GIVEN DATA:
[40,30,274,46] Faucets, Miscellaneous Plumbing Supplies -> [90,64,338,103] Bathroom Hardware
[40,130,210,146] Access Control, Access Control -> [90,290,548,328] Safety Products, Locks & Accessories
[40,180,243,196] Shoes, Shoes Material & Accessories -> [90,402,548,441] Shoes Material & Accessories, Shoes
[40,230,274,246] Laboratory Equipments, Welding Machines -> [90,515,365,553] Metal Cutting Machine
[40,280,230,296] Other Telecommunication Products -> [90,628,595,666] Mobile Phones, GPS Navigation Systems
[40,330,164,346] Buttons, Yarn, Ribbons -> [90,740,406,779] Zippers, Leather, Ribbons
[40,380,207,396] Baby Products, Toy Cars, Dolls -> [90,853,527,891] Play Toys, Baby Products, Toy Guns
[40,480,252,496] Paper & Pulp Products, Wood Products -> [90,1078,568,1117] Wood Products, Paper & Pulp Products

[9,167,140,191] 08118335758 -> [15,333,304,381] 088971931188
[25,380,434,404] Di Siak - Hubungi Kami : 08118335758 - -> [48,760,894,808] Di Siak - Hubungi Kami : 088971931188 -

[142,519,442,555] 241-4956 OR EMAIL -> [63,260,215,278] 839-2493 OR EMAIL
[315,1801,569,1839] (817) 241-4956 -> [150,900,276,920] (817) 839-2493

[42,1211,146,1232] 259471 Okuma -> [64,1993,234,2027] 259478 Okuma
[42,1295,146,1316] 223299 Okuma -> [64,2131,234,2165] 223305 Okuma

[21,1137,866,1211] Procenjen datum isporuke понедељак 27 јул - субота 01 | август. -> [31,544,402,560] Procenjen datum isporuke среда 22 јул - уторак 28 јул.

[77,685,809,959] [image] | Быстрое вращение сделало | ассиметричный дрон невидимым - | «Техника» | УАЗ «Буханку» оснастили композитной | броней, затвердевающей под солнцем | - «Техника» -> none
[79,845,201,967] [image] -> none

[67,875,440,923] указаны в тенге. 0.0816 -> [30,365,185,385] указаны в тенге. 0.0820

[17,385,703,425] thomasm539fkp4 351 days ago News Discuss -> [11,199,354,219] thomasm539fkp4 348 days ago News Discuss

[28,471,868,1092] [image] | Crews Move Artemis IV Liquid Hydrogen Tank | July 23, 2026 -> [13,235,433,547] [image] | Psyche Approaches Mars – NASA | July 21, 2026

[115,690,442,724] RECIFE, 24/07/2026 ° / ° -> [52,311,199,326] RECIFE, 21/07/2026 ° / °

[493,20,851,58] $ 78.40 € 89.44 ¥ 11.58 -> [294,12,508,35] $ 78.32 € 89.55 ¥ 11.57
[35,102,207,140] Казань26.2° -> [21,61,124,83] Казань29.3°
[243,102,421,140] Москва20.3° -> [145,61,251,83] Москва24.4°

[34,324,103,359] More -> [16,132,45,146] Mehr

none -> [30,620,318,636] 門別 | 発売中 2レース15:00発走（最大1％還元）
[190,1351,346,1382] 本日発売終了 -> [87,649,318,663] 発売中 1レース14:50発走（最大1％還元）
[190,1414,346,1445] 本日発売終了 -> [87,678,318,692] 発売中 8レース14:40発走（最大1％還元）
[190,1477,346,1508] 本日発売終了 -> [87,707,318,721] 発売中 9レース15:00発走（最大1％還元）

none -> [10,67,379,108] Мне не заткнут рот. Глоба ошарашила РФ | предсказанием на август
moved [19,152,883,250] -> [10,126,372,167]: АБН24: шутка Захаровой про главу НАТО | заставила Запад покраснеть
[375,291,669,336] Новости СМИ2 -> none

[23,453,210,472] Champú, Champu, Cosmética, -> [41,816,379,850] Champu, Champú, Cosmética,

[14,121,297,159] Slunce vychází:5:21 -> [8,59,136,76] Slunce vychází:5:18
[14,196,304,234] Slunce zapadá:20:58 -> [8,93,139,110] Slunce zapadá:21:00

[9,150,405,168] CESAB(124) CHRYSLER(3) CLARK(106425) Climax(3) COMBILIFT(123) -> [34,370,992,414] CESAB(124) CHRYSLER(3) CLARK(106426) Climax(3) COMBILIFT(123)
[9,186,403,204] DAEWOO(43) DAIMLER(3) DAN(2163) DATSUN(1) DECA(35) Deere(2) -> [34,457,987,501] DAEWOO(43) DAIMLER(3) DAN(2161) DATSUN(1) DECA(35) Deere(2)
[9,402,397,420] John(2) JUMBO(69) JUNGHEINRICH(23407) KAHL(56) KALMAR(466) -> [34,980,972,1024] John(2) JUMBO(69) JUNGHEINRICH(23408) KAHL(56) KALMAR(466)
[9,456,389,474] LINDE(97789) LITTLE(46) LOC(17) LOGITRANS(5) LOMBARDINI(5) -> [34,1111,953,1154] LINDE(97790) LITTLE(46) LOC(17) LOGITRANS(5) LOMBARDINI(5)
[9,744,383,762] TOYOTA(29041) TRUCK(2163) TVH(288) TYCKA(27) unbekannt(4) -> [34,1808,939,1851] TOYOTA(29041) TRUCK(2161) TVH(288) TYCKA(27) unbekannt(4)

TASK DETAILS: Tally the lines in this data that hold the word "image" and state only the count.

SOLUTION BELOW: 3